CODEWITHSUNDEEP
c++memorymemory-leaks
Vishwanath Dalvi
Vishwanath Dalvi

Reputation: 36681

Why does this C++ program cause a memory leak?

Consider the following piece of code:

char* str1 = new char [30];    
char* str2 = new char [40];   

strcpy(str1, "Memory leak");    
str2 = str1;     

delete [] str2;     
delete [] str1;

Why does the above program cause a memory leak? How do I avoid this?

Upvotes: 5

Views: 1838

Answers (5)

Stefan
Stefan

Reputation: 4206

Because you're deleting str1 (the memory it points to) twice and you don't delete the memory allocated under where str2 was first pointing to.

EDIT: I'm not sure what you're trying to achieve.

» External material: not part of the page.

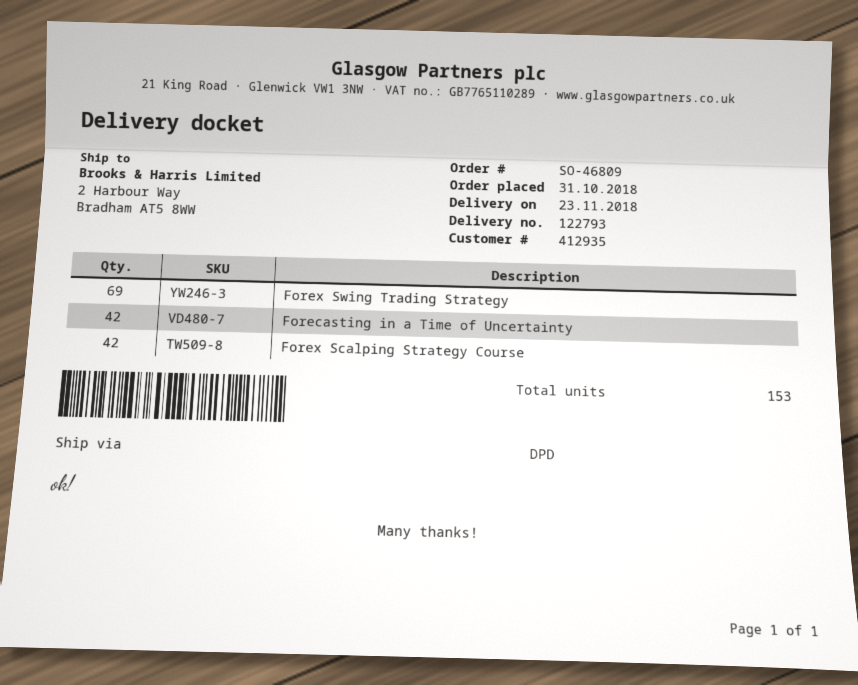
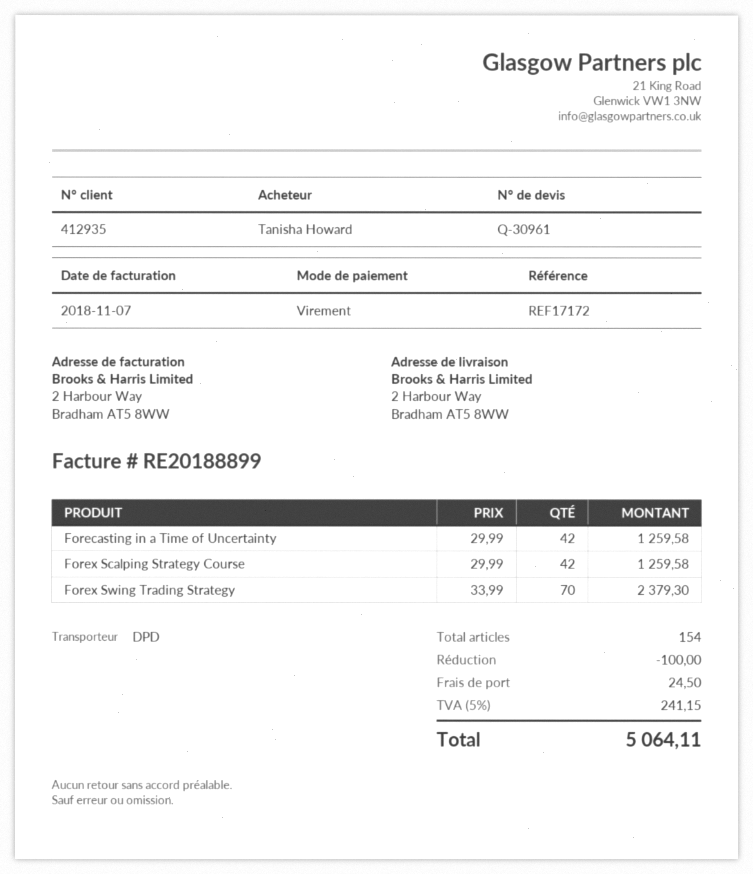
Forex Swing Trading Strategy: 69 -> 70
total quantity: 153 -> 154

char* str1 = new char [30];
// str1 = 0x00c06810; (i.e.)
char* str2 = new char [40];
// str2 = 0x00d12340; (i.e.)
strcpy(str1, "Memory leak");

// delete [] str2; should be here

str2 = str1; 
// now str2 == str1, so str2 = 0x00c06810 and str1 = 0x00c06810
// deleting 0x00c06810
delete [] str2; 
// deleting 0x00c06810 once again
delete [] str1;
// 0x00d12340 not deleted - memory leak

If you want that assignment (str2 = str1) then delete str2 first.

Upvotes: 20

Yuriy Vikulov
Yuriy Vikulov

Reputation: 2499

make pointers to be const pointers

The problem is that you allocate memory for two arrays, you get two pointers, then you overwrite address of the second array with address of first array. So you try to free memory of the first array

Upvotes: 2

templatetypedef
templatetypedef

Reputation: 373462

The above doesn't just lead to a memory leak; it causes undefined behavior, which is much, much worse.

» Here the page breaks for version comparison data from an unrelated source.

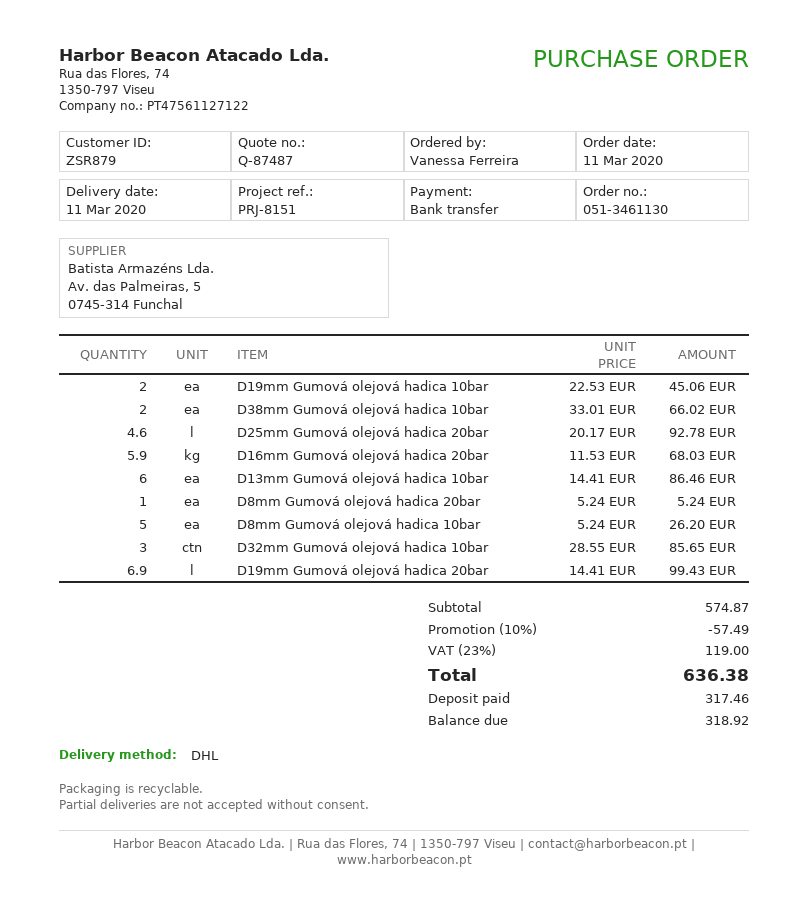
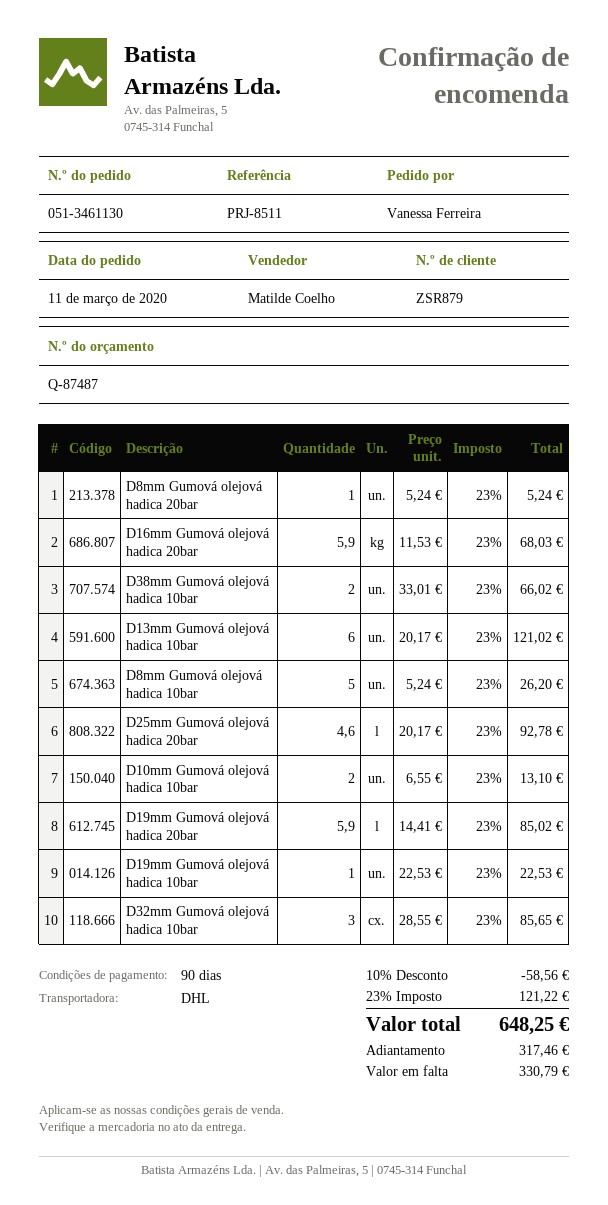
reference: PRJ-8151 -> PRJ-8511
D19mm Gumová olejová hadica 10bar: 2 x 22.53 = 45.06 -> 1 x 22.53 = 22.53
D13mm Gumová olejová hadica 10bar: 6 x 14.41 = 86.46 -> 6 x 20.17 = 121.02
D19mm Gumová olejová hadica 20bar: 6.9 x 14.41 = 99.43 -> 5.9 x 14.41 = 85.02
D10mm Gumová olejová hadica 10bar: none -> 2 x 6.55 = 13.10
discount: 10% = 57.49 -> 10% = 58.56
tax: 23% = 119.00 -> 23% = 121.22
total: 636.38 -> 648.25
balance: 318.92 -> 330.79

The problem is in the last three lines:

str2 = str1; 
delete [] str2; 
delete [] str1;

If we ignore this first line, then the last two lines correctly reclaim all the memory allocated in this function. However, this first line sets str2 to point to the same buffer as str1. Since str2 is the only pointer in the program to the dynamic memory it references, this line leaks the memory for that buffer. Worse, when you then execute the next two lines to clean up the two pointers, you delete the same block of memory twice, once through str2 and once through str1. This leads to undefined behavior and often causes crashes. Particularly malicious users can actually use this to execute arbitrary code in your program, so be careful not to do this!

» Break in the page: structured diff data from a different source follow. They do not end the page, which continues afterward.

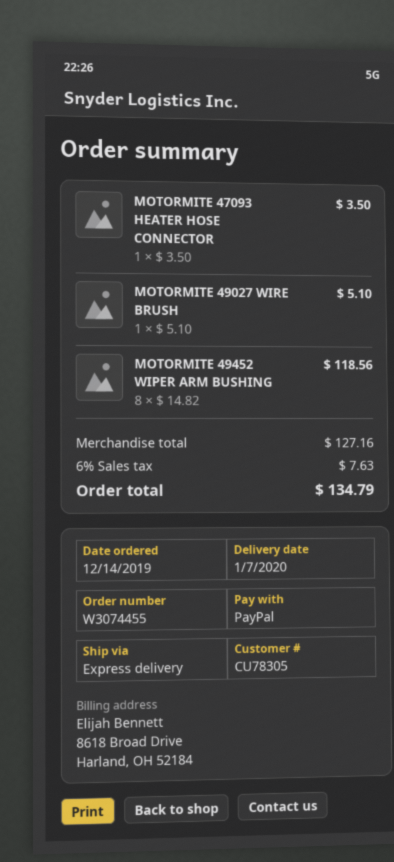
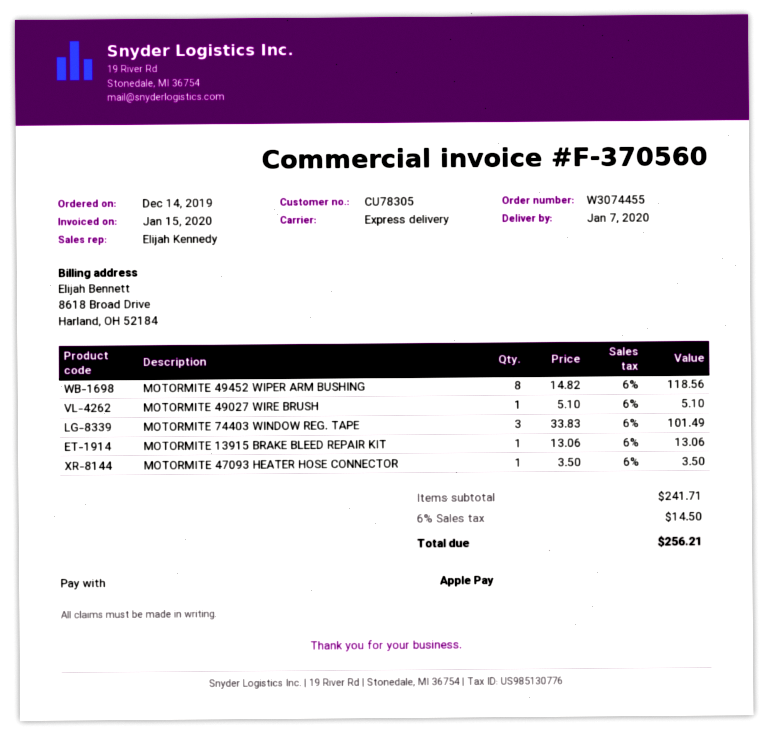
payment method: PayPal -> Apple Pay
MOTORMITE 74403 WINDOW REG. TAPE: none -> 3 x 33.83 = 101.49
MOTORMITE 13915 BRAKE BLEED REPAIR KIT: none -> 1 x 13.06 = 13.06
subtotal: 127.16 -> 241.71
tax: 6% = 7.63 -> 6% = 14.50
total: 134.79 -> 256.21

But there's one higher-level issue to take into account here. The whole problem with this setup is that you have to do all your own memory management. If you opt to use std::string instead of raw C-style strings, then you can write the code like this:

string str1 = "Memory leak"; // Actually, it doesn't. :-)
string str2;

str2 = str1; // Okay, make str2 a copy of str1

// All memory reclaimed when this function or block ends

Now, there's no need to explicitly manage the memory, and you don't have to worry about buffer overruns or double-frees. You're saved by the magic of object memory allocation.

Upvotes: 21

Yochai Timmer
Yochai Timmer

Reputation: 49269

Every object needs to be pointed-at in the memory.

The pointers keep track of where the data is (remember that your RAM memory is HUGE compared to the little array).

So in your case, you're losing the second array's place in memory. So there's an array lost somewhere in memory that you can't get to.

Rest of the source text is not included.